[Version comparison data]
********

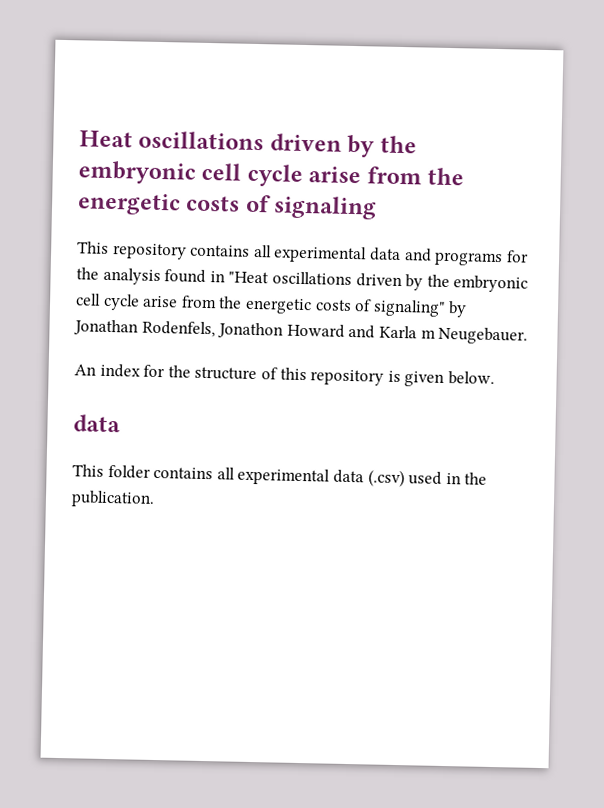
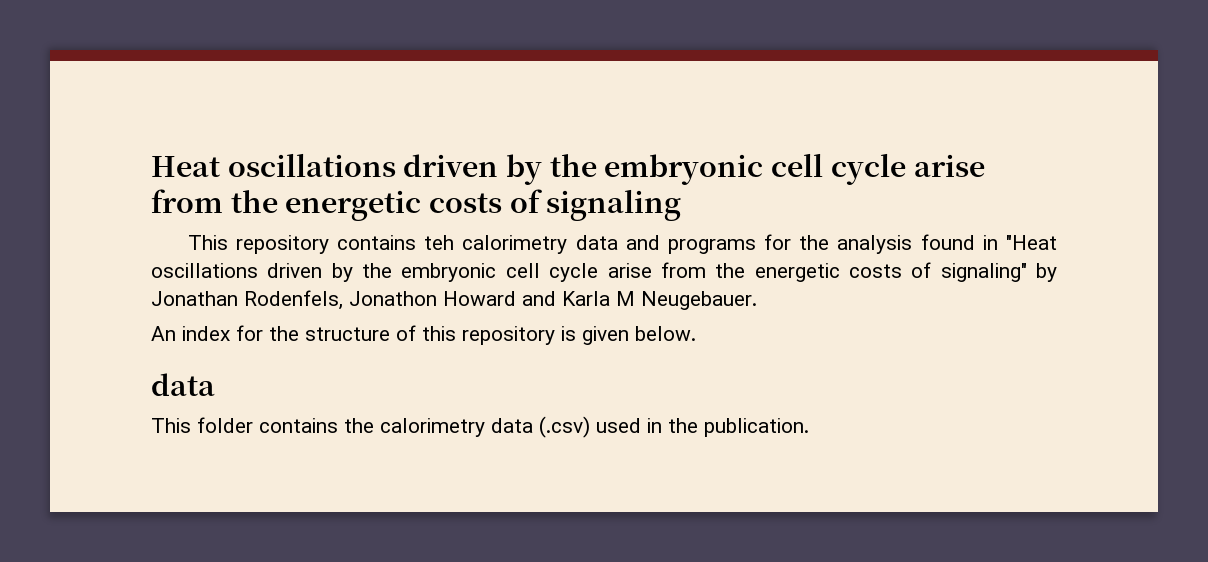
[253,244,368,264] all experimental -> [424,235,568,254] teh calorimetry
[420,329,436,339] m -> [616,291,635,306] M
[216,467,331,486] all experimental -> [344,418,485,437] the calorimetry

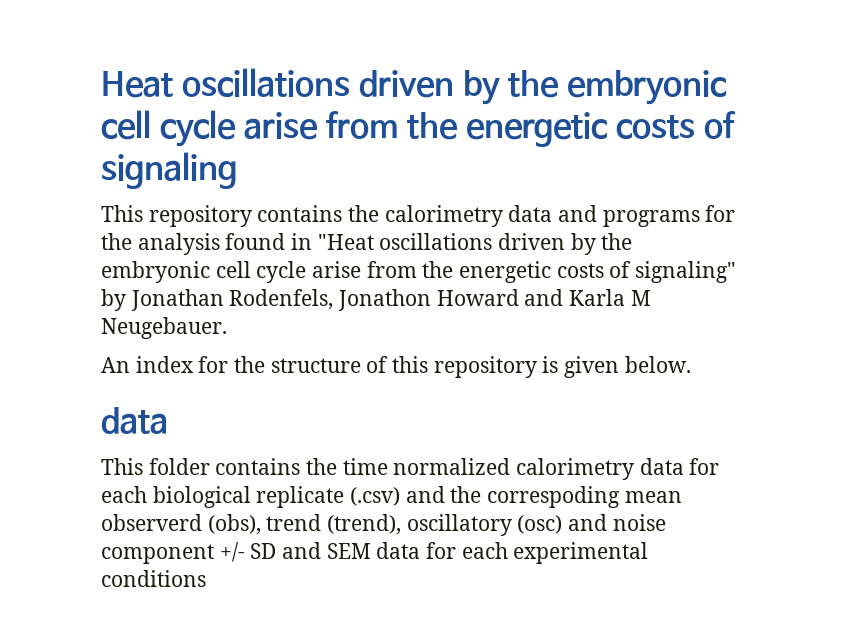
[424,235,455,250] teh -> [348,205,380,222] the
[380,416,809,438] calorimetry data (.csv) used in the publication. -> [342,458,720,480] [101,486,682,508] [101,514,666,536] [101,542,649,564] [101,570,206,587] time normalized calorimetry data for each biological replicate (.csv) and the correspoding mean observerd (obs), trend (trend), oscillatory (osc) and noise component +/- SD and SEM data for each experimental conditions

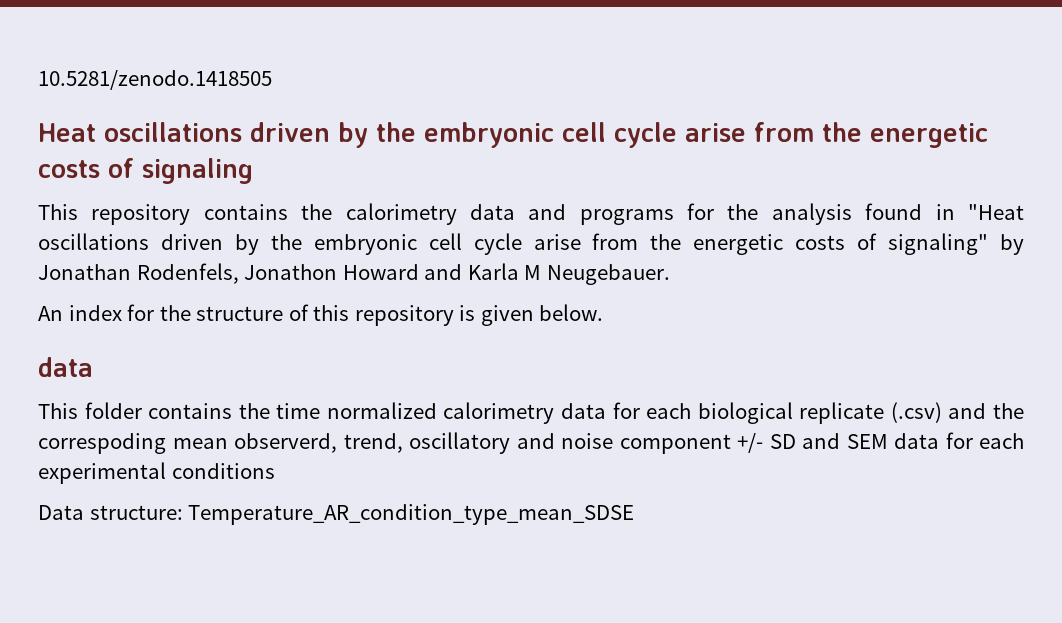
(101, 84) none -> [38,70,272,90] 10.5281/zenodo.1418505 //
[101,514,563,536] observerd (obs), trend (trend), oscillatory (osc) -> [234,432,510,454] observerd, trend, oscillatory
(206, 578) none -> [38,504,635,525] // Data structure: Temperature_AR_condition_type_mean_SDSE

********

EXERCISE GOAL:
A word-for-word copy of the entries is needed, with no pictures in it.

EXERCISE RESULT:
[253,244,368,264] all experimental -> [424,235,568,254] teh calorimetry
[420,329,436,339] m -> [616,291,635,306] M
[216,467,331,486] all experimental -> [344,418,485,437] the calorimetry

[424,235,455,250] teh -> [348,205,380,222] the
[380,416,809,438] calorimetry data (.csv) used in the publication. -> [342,458,720,480] [101,486,682,508] [101,514,666,536] [101,542,649,564] [101,570,206,587] time normalized calorimetry data for each biological replicate (.csv) and the correspoding mean observerd (obs), trend (trend), oscillatory (osc) and noise component +/- SD and SEM data for each experimental conditions

(101, 84) none -> [38,70,272,90] 10.5281/zenodo.1418505 //
[101,514,563,536] observerd (obs), trend (trend), oscillatory (osc) -> [234,432,510,454] observerd, trend, oscillatory
(206, 578) none -> [38,504,635,525] // Data structure: Temperature_AR_condition_type_mean_SDSE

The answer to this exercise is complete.